[Task directions] Please filter the entries for the word "stroke" and copy every line that has it.

(Web page edit records)

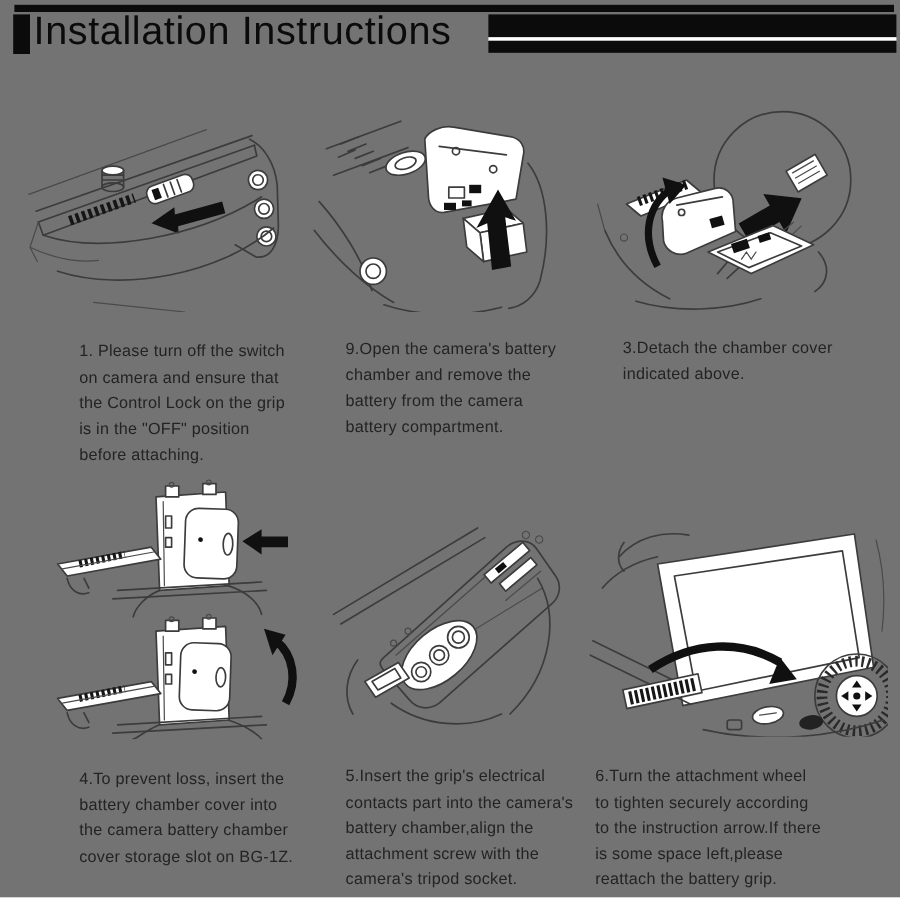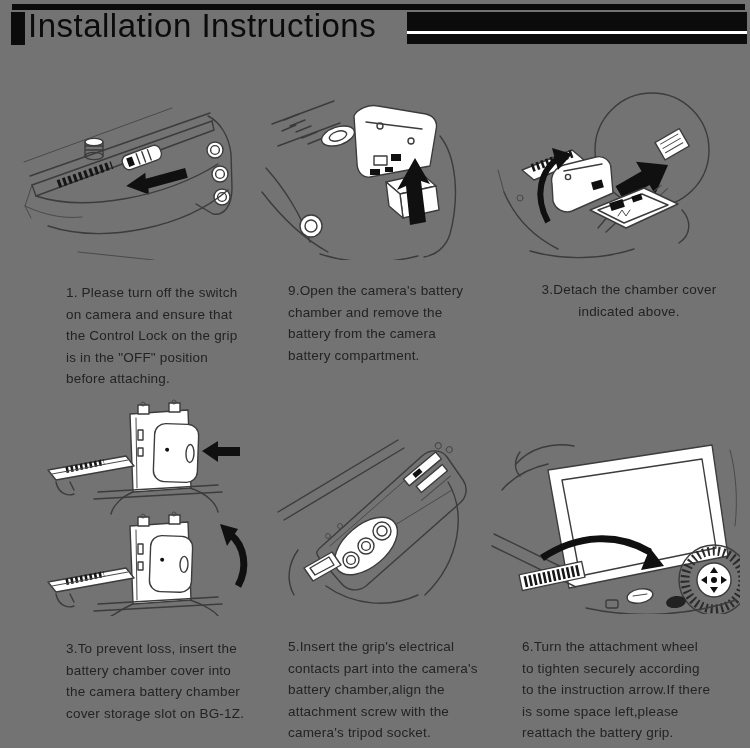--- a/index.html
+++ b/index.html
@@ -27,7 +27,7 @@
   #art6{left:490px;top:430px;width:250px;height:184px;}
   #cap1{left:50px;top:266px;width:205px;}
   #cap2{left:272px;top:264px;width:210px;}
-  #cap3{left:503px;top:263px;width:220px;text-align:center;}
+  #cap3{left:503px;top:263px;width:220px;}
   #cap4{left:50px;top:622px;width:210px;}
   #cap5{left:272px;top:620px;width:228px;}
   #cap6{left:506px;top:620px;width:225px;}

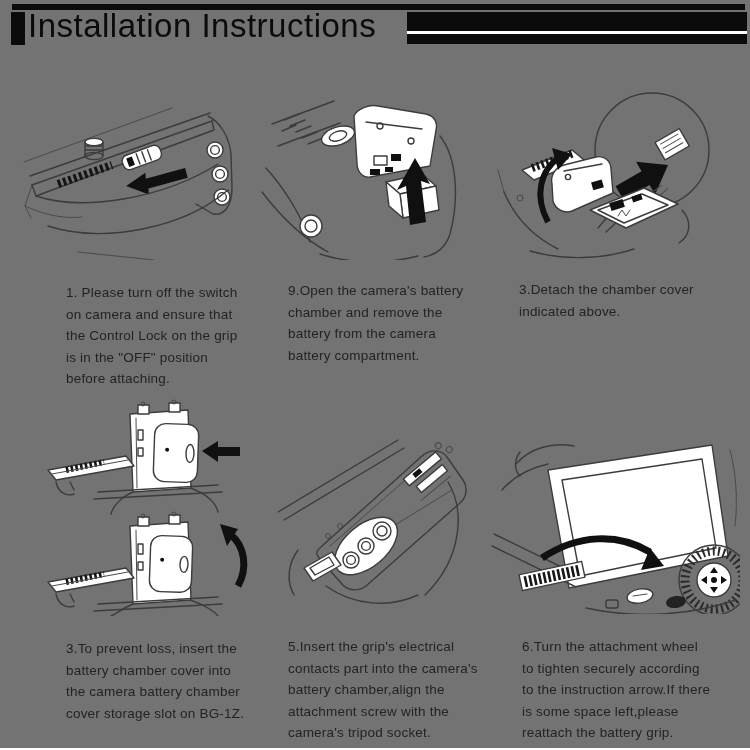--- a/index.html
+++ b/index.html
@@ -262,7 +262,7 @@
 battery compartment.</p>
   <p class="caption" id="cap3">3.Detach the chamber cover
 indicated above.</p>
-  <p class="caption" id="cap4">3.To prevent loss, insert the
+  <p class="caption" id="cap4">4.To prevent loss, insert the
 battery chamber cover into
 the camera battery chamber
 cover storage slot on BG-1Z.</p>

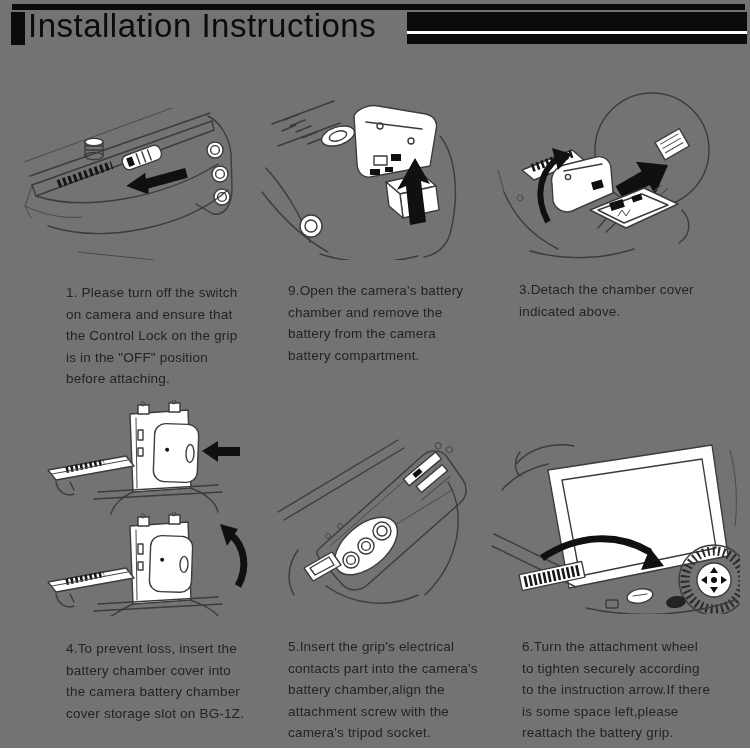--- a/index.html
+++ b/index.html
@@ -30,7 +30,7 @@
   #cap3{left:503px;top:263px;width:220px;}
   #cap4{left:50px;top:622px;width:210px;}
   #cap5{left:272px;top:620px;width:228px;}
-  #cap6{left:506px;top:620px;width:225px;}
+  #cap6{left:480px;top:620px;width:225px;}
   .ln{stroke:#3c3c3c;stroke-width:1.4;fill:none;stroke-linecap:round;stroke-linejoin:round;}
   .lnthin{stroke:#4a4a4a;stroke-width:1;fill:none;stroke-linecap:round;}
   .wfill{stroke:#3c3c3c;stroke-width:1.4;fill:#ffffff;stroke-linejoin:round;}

[Task response]
   .ln{stroke:#3c3c3c;stroke-width:1.4;fill:none;stroke-linecap:round;stroke-linejoin:round;}
   .lnthin{stroke:#4a4a4a;stroke-width:1;fill:none;stroke-linecap:round;}
   .wfill{stroke:#3c3c3c;stroke-width:1.4;fill:#ffffff;stroke-linejoin:round;}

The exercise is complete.